* _Activity_: Down to the last line below, give the listing again exactly.

* _Supplied records_:
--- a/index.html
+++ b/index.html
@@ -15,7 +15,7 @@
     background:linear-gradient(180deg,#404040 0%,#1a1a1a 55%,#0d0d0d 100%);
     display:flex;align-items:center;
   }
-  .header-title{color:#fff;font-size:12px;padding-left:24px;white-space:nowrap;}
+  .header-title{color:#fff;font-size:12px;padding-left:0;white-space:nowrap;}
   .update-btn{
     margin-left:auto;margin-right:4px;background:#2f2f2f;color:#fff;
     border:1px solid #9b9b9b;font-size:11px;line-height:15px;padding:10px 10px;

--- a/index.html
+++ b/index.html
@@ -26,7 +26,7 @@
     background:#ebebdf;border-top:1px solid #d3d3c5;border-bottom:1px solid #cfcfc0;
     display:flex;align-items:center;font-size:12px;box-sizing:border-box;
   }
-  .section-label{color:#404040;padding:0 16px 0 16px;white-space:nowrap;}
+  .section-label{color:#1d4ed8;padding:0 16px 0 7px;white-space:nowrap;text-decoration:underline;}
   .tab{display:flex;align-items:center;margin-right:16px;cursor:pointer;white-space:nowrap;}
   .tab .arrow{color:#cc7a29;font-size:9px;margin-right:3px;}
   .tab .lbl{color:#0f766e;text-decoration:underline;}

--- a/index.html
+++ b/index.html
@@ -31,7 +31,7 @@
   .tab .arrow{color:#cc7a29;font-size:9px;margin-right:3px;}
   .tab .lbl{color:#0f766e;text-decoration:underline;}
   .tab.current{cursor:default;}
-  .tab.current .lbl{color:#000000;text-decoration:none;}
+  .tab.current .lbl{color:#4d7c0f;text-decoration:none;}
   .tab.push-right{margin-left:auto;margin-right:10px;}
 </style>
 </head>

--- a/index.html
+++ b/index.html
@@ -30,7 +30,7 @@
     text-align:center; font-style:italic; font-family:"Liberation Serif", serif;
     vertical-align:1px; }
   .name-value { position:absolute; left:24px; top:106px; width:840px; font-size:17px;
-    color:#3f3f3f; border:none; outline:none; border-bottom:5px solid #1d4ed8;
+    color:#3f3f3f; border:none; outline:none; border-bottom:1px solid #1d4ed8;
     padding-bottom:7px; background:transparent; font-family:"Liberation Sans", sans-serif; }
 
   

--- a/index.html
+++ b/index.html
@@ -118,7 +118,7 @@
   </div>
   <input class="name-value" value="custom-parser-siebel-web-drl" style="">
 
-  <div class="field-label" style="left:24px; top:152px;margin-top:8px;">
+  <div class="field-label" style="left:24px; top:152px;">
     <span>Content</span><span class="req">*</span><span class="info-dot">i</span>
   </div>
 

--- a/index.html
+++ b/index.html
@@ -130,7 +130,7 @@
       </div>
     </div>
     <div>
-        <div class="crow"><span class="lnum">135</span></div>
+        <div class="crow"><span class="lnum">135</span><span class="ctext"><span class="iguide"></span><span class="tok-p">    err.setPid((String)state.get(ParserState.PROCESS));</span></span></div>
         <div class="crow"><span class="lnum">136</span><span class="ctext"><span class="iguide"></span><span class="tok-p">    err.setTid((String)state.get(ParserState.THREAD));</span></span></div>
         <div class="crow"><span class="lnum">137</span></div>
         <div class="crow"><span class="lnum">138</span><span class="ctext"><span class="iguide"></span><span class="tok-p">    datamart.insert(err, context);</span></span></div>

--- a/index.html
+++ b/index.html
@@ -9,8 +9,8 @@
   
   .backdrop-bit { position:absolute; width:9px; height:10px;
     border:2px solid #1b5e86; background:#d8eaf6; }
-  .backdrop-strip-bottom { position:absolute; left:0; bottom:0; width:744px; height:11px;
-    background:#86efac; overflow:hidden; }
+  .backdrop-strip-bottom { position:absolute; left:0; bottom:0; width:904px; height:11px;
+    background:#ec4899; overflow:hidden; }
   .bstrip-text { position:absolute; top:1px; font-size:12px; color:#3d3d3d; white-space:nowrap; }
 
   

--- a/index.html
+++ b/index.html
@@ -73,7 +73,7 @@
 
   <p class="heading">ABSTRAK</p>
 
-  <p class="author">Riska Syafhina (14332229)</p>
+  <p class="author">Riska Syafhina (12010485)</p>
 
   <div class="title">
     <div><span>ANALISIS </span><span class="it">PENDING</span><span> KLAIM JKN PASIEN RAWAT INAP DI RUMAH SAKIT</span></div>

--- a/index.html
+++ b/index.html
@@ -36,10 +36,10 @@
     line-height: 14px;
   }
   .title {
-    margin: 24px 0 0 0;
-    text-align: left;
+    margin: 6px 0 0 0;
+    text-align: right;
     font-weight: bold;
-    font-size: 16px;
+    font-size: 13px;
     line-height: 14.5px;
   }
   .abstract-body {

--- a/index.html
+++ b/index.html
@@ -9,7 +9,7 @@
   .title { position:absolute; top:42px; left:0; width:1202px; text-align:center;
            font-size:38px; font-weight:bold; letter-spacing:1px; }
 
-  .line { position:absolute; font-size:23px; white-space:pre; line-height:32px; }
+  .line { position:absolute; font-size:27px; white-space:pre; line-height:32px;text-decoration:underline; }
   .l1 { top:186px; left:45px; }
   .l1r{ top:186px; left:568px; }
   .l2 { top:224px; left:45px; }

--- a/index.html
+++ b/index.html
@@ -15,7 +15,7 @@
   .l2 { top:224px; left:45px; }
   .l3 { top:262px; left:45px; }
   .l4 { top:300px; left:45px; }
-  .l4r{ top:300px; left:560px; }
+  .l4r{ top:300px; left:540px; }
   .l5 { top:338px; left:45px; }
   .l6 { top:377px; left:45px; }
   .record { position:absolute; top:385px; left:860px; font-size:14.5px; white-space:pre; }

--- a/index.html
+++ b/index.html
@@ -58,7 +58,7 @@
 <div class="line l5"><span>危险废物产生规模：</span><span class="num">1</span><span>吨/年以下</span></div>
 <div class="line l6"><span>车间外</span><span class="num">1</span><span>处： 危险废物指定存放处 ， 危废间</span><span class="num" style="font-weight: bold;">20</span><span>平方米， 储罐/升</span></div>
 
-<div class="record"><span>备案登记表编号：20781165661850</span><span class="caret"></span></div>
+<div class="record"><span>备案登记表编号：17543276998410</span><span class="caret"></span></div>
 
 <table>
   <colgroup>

* _Solution for this exercise_:
--- a/index.html
+++ b/index.html
@@ -15,7 +15,7 @@
     background:linear-gradient(180deg,#404040 0%,#1a1a1a 55%,#0d0d0d 100%);
     display:flex;align-items:center;
   }
-  .header-title{color:#fff;font-size:12px;padding-left:24px;white-space:nowrap;}
+  .header-title{color:#fff;font-size:12px;padding-left:0;white-space:nowrap;}
   .update-btn{
     margin-left:auto;margin-right:4px;background:#2f2f2f;color:#fff;
     border:1px solid #9b9b9b;font-size:11px;line-height:15px;padding:10px 10px;

--- a/index.html
+++ b/index.html
@@ -26,7 +26,7 @@
     background:#ebebdf;border-top:1px solid #d3d3c5;border-bottom:1px solid #cfcfc0;
     display:flex;align-items:center;font-size:12px;box-sizing:border-box;
   }
-  .section-label{color:#404040;padding:0 16px 0 16px;white-space:nowrap;}
+  .section-label{color:#1d4ed8;padding:0 16px 0 7px;white-space:nowrap;text-decoration:underline;}
   .tab{display:flex;align-items:center;margin-right:16px;cursor:pointer;white-space:nowrap;}
   .tab .arrow{color:#cc7a29;font-size:9px;margin-right:3px;}
   .tab .lbl{color:#0f766e;text-decoration:underline;}

--- a/index.html
+++ b/index.html
@@ -31,7 +31,7 @@
   .tab .arrow{color:#cc7a29;font-size:9px;margin-right:3px;}
   .tab .lbl{color:#0f766e;text-decoration:underline;}
   .tab.current{cursor:default;}
-  .tab.current .lbl{color:#000000;text-decoration:none;}
+  .tab.current .lbl{color:#4d7c0f;text-decoration:none;}
   .tab.push-right{margin-left:auto;margin-right:10px;}
 </style>
 </head>

--- a/index.html
+++ b/index.html
@@ -30,7 +30,7 @@
     text-align:center; font-style:italic; font-family:"Liberation Serif", serif;
     vertical-align:1px; }
   .name-value { position:absolute; left:24px; top:106px; width:840px; font-size:17px;
-    color:#3f3f3f; border:none; outline:none; border-bottom:5px solid #1d4ed8;
+    color:#3f3f3f; border:none; outline:none; border-bottom:1px solid #1d4ed8;
     padding-bottom:7px; background:transparent; font-family:"Liberation Sans", sans-serif; }
 
   

--- a/index.html
+++ b/index.html
@@ -118,7 +118,7 @@
   </div>
   <input class="name-value" value="custom-parser-siebel-web-drl" style="">
 
-  <div class="field-label" style="left:24px; top:152px;margin-top:8px;">
+  <div class="field-label" style="left:24px; top:152px;">
     <span>Content</span><span class="req">*</span><span class="info-dot">i</span>
   </div>
 

--- a/index.html
+++ b/index.html
@@ -130,7 +130,7 @@
       </div>
     </div>
     <div>
-        <div class="crow"><span class="lnum">135</span></div>
+        <div class="crow"><span class="lnum">135</span><span class="ctext"><span class="iguide"></span><span class="tok-p">    err.setPid((String)state.get(ParserState.PROCESS));</span></span></div>
         <div class="crow"><span class="lnum">136</span><span class="ctext"><span class="iguide"></span><span class="tok-p">    err.setTid((String)state.get(ParserState.THREAD));</span></span></div>
         <div class="crow"><span class="lnum">137</span></div>
         <div class="crow"><span class="lnum">138</span><span class="ctext"><span class="iguide"></span><span class="tok-p">    datamart.insert(err, context);</span></span></div>

--- a/index.html
+++ b/index.html
@@ -9,8 +9,8 @@
   
   .backdrop-bit { position:absolute; width:9px; height:10px;
     border:2px solid #1b5e86; background:#d8eaf6; }
-  .backdrop-strip-bottom { position:absolute; left:0; bottom:0; width:744px; height:11px;
-    background:#86efac; overflow:hidden; }
+  .backdrop-strip-bottom { position:absolute; left:0; bottom:0; width:904px; height:11px;
+    background:#ec4899; overflow:hidden; }
   .bstrip-text { position:absolute; top:1px; font-size:12px; color:#3d3d3d; white-space:nowrap; }
 
   

--- a/index.html
+++ b/index.html
@@ -73,7 +73,7 @@
 
   <p class="heading">ABSTRAK</p>
 
-  <p class="author">Riska Syafhina (14332229)</p>
+  <p class="author">Riska Syafhina (12010485)</p>
 
   <div class="title">
     <div><span>ANALISIS </span><span class="it">PENDING</span><span> KLAIM JKN PASIEN RAWAT INAP DI RUMAH SAKIT</span></div>

--- a/index.html
+++ b/index.html
@@ -36,10 +36,10 @@
     line-height: 14px;
   }
   .title {
-    margin: 24px 0 0 0;
-    text-align: left;
+    margin: 6px 0 0 0;
+    text-align: right;
     font-weight: bold;
-    font-size: 16px;
+    font-size: 13px;
     line-height: 14.5px;
   }
   .abstract-body {

--- a/index.html
+++ b/index.html
@@ -9,7 +9,7 @@
   .title { position:absolute; top:42px; left:0; width:1202px; text-align:center;
            font-size:38px; font-weight:bold; letter-spacing:1px; }
 
-  .line { position:absolute; font-size:23px; white-space:pre; line-height:32px; }
+  .line { position:absolute; font-size:27px; white-space:pre; line-height:32px;text-decoration:underline; }
   .l1 { top:186px; left:45px; }
   .l1r{ top:186px; left:568px; }
   .l2 { top:224px; left:45px; }

--- a/index.html
+++ b/index.html
@@ -15,7 +15,7 @@
   .l2 { top:224px; left:45px; }
   .l3 { top:262px; left:45px; }
   .l4 { top:300px; left:45px; }
-  .l4r{ top:300px; left:560px; }
+  .l4r{ top:300px; left:540px; }
   .l5 { top:338px; left:45px; }
   .l6 { top:377px; left:45px; }
   .record { position:absolute; top:385px; left:860px; font-size:14.5px; white-space:pre; }

--- a/index.html
+++ b/index.html
@@ -58,7 +58,7 @@
 <div class="line l5"><span>危险废物产生规模：</span><span class="num">1</span><span>吨/年以下</span></div>
 <div class="line l6"><span>车间外</span><span class="num">1</span><span>处： 危险废物指定存放处 ， 危废间</span><span class="num" style="font-weight: bold;">20</span><span>平方米， 储罐/升</span></div>
 
-<div class="record"><span>备案登记表编号：20781165661850</span><span class="caret"></span></div>
+<div class="record"><span>备案登记表编号：17543276998410</span><span class="caret"></span></div>
 
 <table>
   <colgroup>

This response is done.